The final piece of furniture in the Tabernacle, though a part of the Ark is completely separate.  It is the covering or lid of the Ark.  Here we see Jesus, the COVERING OF OUR SINS – The Mercy Seat.

This was the place where God showed Himself merciful in forgiving sin.  That’s how it got its name.  It was, however, because blood was sprinkled on the mercy seat, that God forgave the sins of the people.  Of course, the sprinkling of this blood points to Jesus’ blood sacrifice, the means through which God forgives sin today.

Mercy there was great and grace was free. Pardon there was multiplied to me.  There my burdened soul found liberty at Calvary!

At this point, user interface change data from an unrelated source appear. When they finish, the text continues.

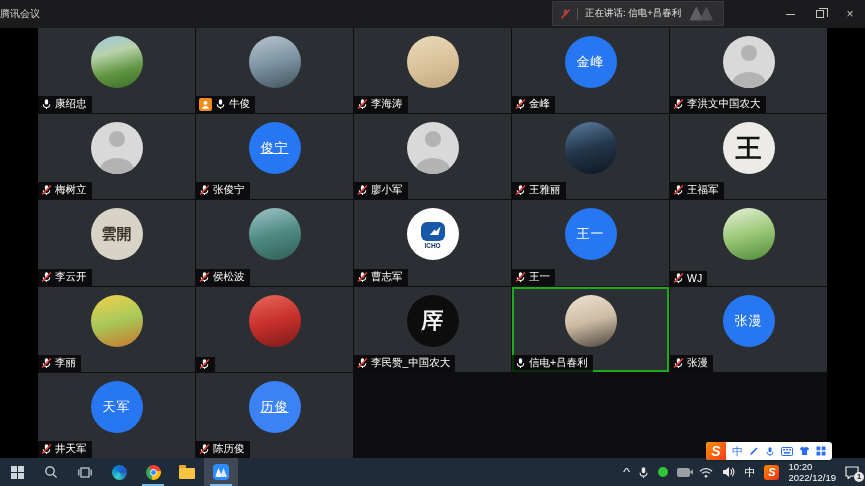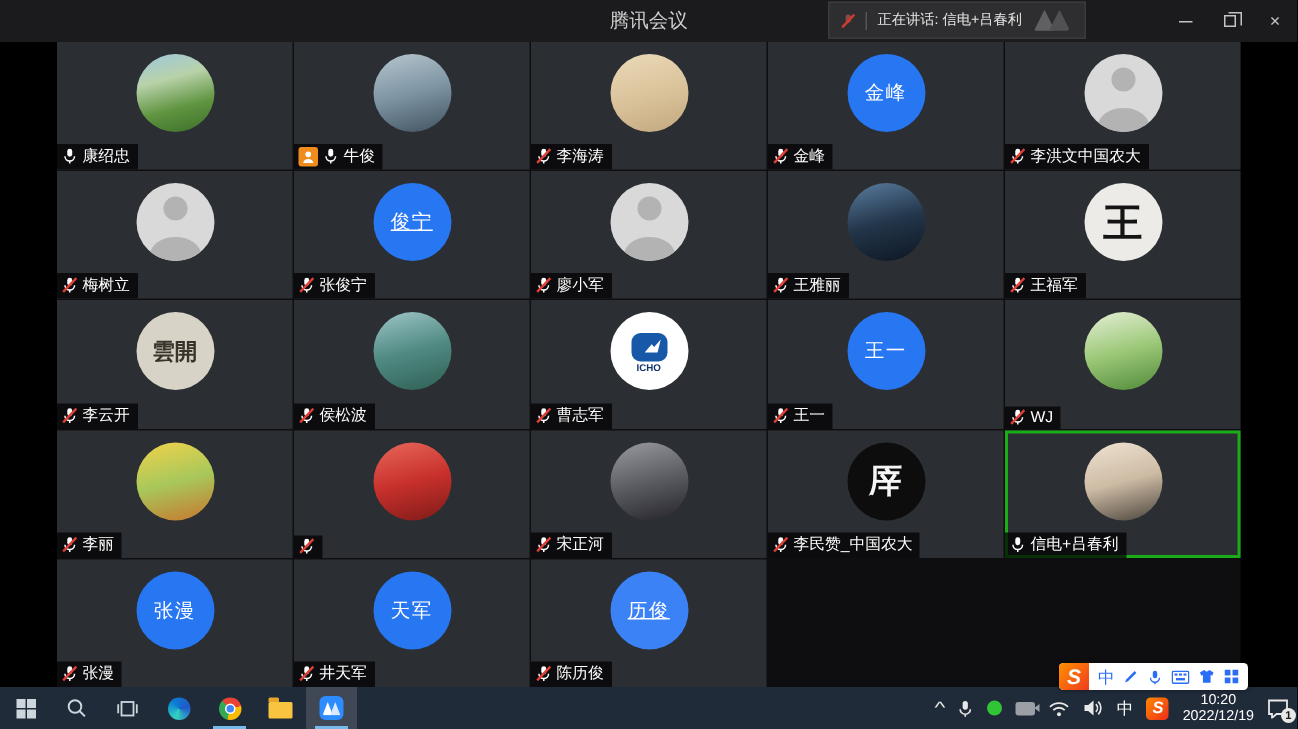"腾讯会议" .title-text { font-size: 13px -> 10px; text-align: center -> none }
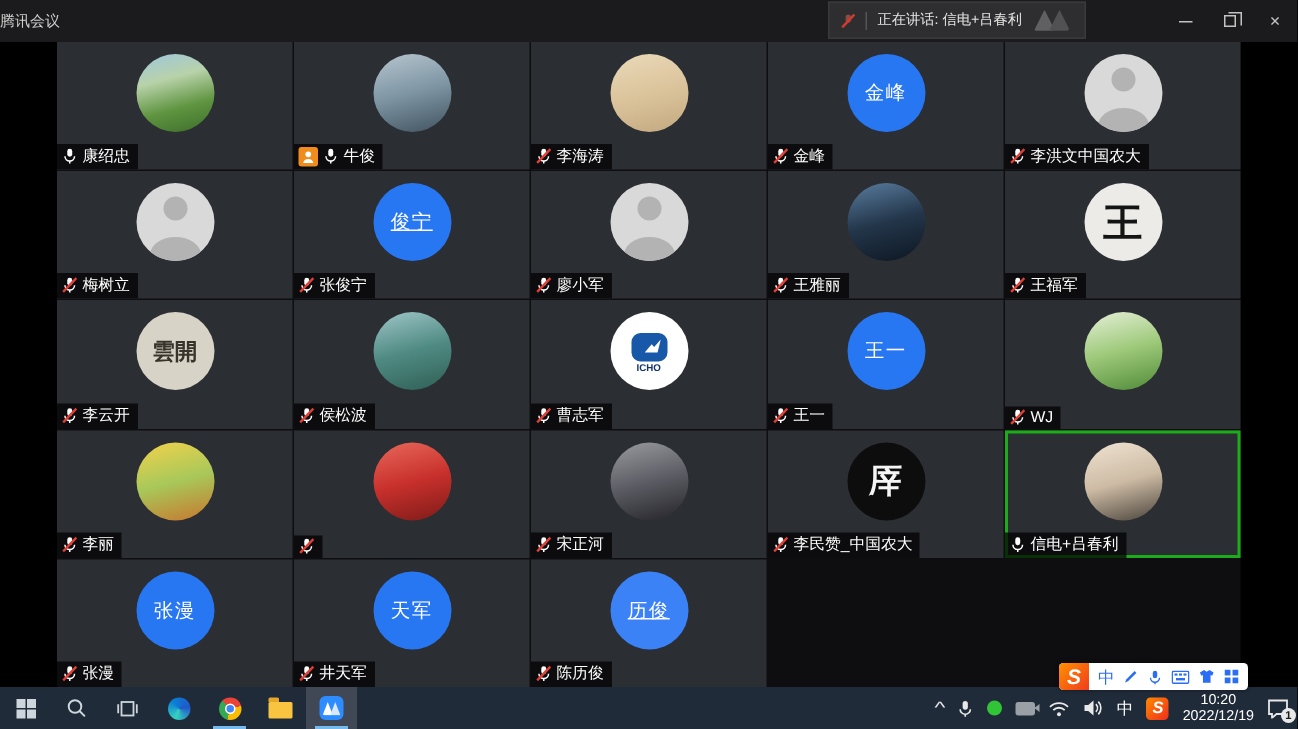"宋正河" div.tile { html: <div> <div></div> <div> <svg> <rect></rect> <path></path> <line></line> <line></line> </svg> <span>宋正河</span> </div> </div> -> none }
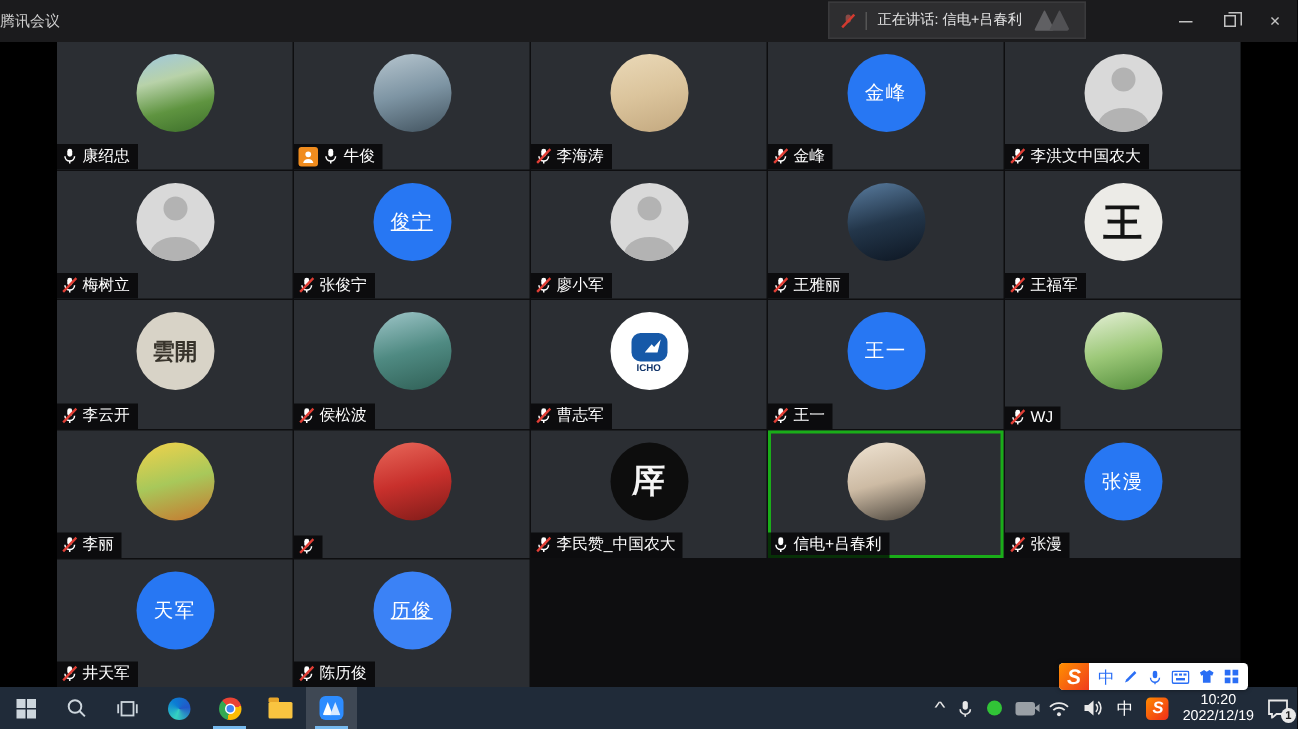"10:20" .clock { text-align: center -> left }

The altar of sacrifice, the laver of water and mirrors, the table of Shewbread, the candle sticks, the altar of incense, the ark of the covenant and the mercy seat that’s the furniture of the temporary tabernacle.  The furniture in your house might have been chosen in order to help people feel comfortable or safe or relaxed.  The furniture in God’s tabernacle served to remind you that you’d never be comfortable until a sacrifice and cleansing had taken place.  Those seven pieces of furniture served the purpose of pointing people to Christ, the permanent solution to our need to be in God’s presence.  He is the sacrifice.  He is the cleanser.  He is the Sustainer at the table through fellowship with Him and His Word.  He is the candlestick of ultimate light.  He is the altar of incense making us smell sweet to the Father.  He is the Ark of the Covenant in whom we hide.  He is our mercy seat who allows us to be seated with Him in the heavenlies even now though we don’t deserve such a seat of power and authority.

The New Testament tells us that that Tabernacle of God is with men.  God literally  tabernacles inside of us and makes His dwelling in the hearts of men and women.

London businessman Lindsay Clegg told the story of a warehouse property he was selling. The building had been empty for months and needed repairs. Vandals had damaged the doors, smashed the windows, and strewn trash around the interior. As he showed a prospective buyer the property, Clegg took pains to say that he would replace the broken windows, bring in a crew to correct any structural damage, and clean out the garbage. “Forget about the repairs,” the buyer said. “When I buy this place, I’m going to build something completely different. I don’t want this building; I want the site.”

God didn’t send Jesus to repair you.  He didn’t send Jesus to dress you up, to recarpet your life or add new windows of understanding to life experience.  He sent Him to inhabit you, so that He could do an entirely new thing in you.  Is your relationship with God just window dressing or does He own the site?  The temporary Tabernacle was to point to the new thing that God wants to do in your life.  Have you allowed Him to become the owner of your life?